Running, Heisenberg and flight risk.

cross posted on my work blog)

Readers of this blog will know that I am an avid but plodding cyclist.  It gets me away from the desk, and means I can bore for Germany on components, frames, cadence, altitude and the like.

I sometimes run, and recently an old school friend bet me that I couldn’t run 10K under 50 minutes by the end of September. Not being one to ignore a challenge, I took him on.  

Running used to be a simple affair.  But in order to go for a run, I “need”

a) my minimalist five fingers running shoes.

b) a  fully charged iphone

c) headphones that don’t fall out my ears

d) heart rate strap

e) strava run application.

f) the right spotify play list.

Measurement has changed running. I know exactly what heart rate to run at and at what pace per minute.  It takes me at least 10 minutes to get out the door.

Heisenberg’s uncertainty principle is one of the most abused scientific principles, but it applies here.  My efforts to measure running has changed my running.

What has this got to do with HR systems?

I have noticed a  trend from vendors to include a field called Flight Risk into their talent management systems.  I reckon this isn’t a good idea.

1. 99% of HR systems don’t have accurate enough data to remove false positives

2. The data to really predict flight risk isn’t in the HR system.

3. Telling someone who isn’t a a flight risk that the system thinks they are one will make them into one.

4. Managers will react differently to the same data.

5. It will taint other, more accurate results.
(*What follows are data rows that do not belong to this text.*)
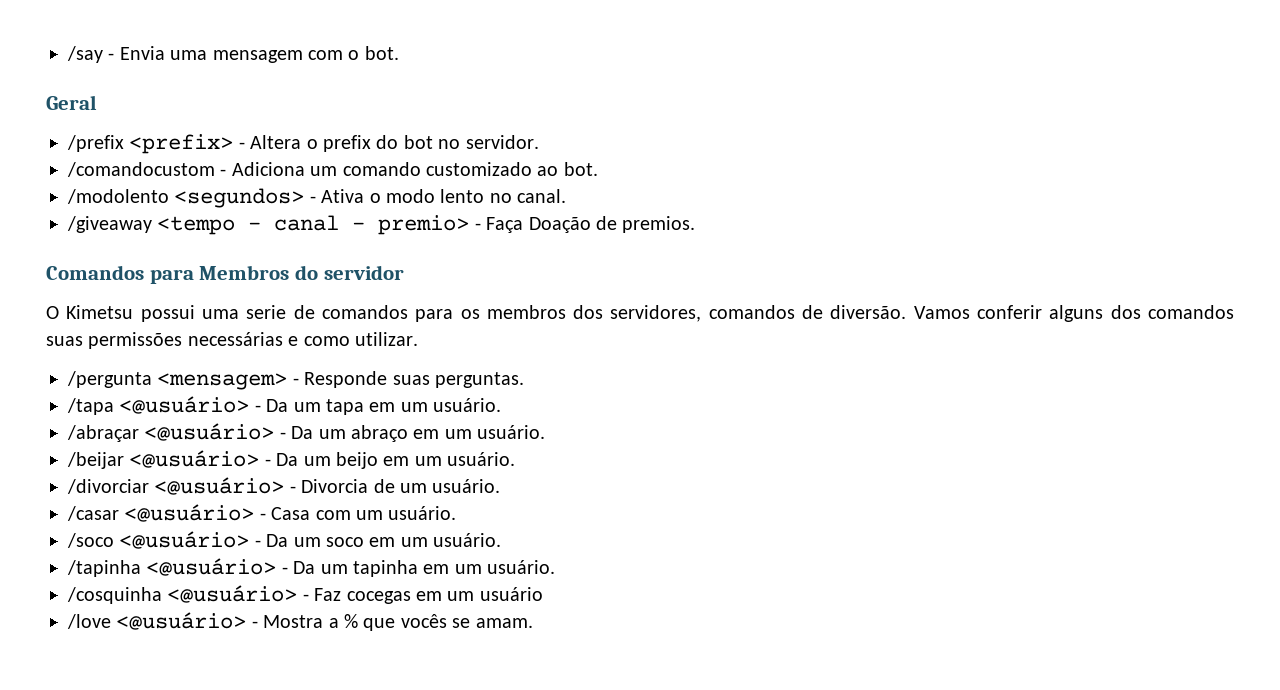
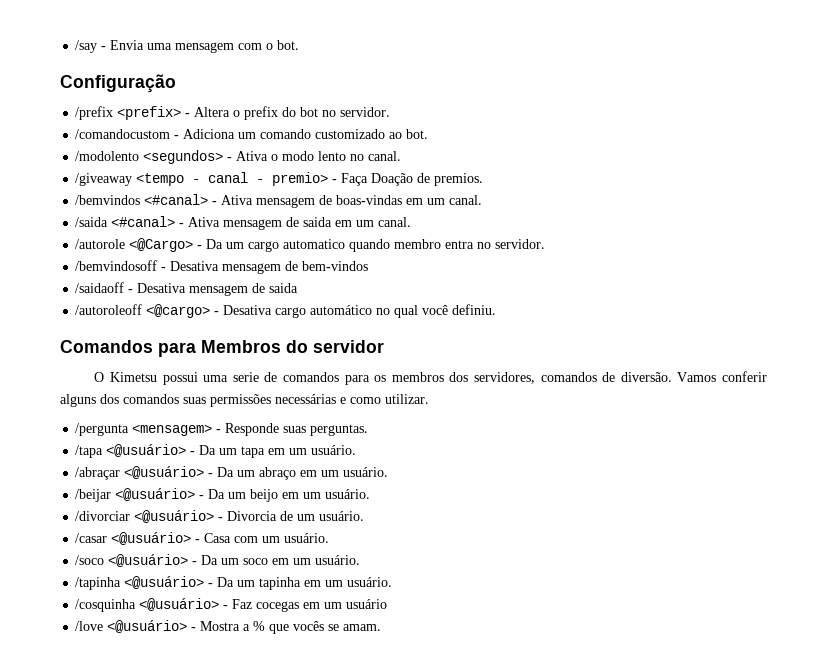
- Geral
+ Configuração
+ /bemvindos <#canal> - Ativa mensagem de boas-vindas em um canal.
+ /saida <#canal> - Ativa mensagem de saida em um canal.
+ /autorole <@Cargo> - Da um cargo automatico quando membro entra no servidor.
+ /bemvindosoff - Desativa mensagem de bem-vindos
+ /saidaoff - Desativa mensagem de saida
+ /autoroleoff <@cargo> - Desativa cargo automático no qual você definiu.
To assume you can build an algorithm to predict whether a person is likely to leave their job or not based on the shoddy data in a talent management application is arrogant and irresponsible.  Vendors’ crude attempts to measure human intentions will create unintended consequences, most of them bad.


In case you are wondering, I won the bet…




3 thoughts on “Running, Heisenberg and flight risk.”

  1. Thomas,

    Great post. Flight risk is very closely linked to customer churn. What you’re trying to do is improve your accuracy of prediction using available date above the level you’d naturally give. The comparison group is likely to be the ‘informed expert’ namely the manager.

    All predictions have a probability. To make a decision to act you need to incorporate a loss function (where software tools usually fall down, partly because it requires a user choice). The loss is asymmetric and potentially great for employees, much like drug testing cyclists. Sports bodies choose to minimise false positives, the counter side of this being they produce a large number of false negatives.

    Can you build prediction with just the information from one system – of course you can, you might just not get much better results than asking your expert. What any such system should have is a mechanism to review accuracy over time.

    In marketing, when looking at churn you use the loss function to determine how expensive your offer is. You want to make sure that the benefit of reducing the churn is more than the cost of the offers you have to give. For employees you want to do the same. In churn you’re probably working with single-percentage-figure improvements

    My view: this analysis is potentially useful. It’s probably most useful if it reports the factors that influence flight risk as factors can guide action. You want to ensure that it’s not a black box because some of the best predictors might be factors that you can’t act on (like gender, race, age). I like decision trees for this type of work as you can explore the reasons.

    If you do want to do prediction then it’s useful to roll-up binary classifications to a department or skill-group level to have an indication of the likely turnover in the period you’re interested in. This can be fed into a planning process.

    Bottom line: get an expert to do it and guide you through how to use the results rather than use a system.

    For an example of how we’re building prediction into a large number of dashboard types for clients see here:

  2. Hi Thomas, I would consider using a flag to indicate employees critical to my organisation rather than marking those who are a flight risk. For one, it sends positive message (agree with your view that knowing that he/she is a flight risk will turn an employee into one. Similarly, knowing that one is critical for an organisation, should make the employee more engaged).
    Second, we can focus on doing the analysis to check if the cost of churn is greater than the cost of offer can be limited to these employees.
    Third, my talent management and succession planning definitely becomes easier.
    Peoplesoft has this field. I haven’t noticed this in other products.

  3. So what other data, not in the HR system, would make sense to look at?

    Could the pain of incorporating that non-HR data be justified?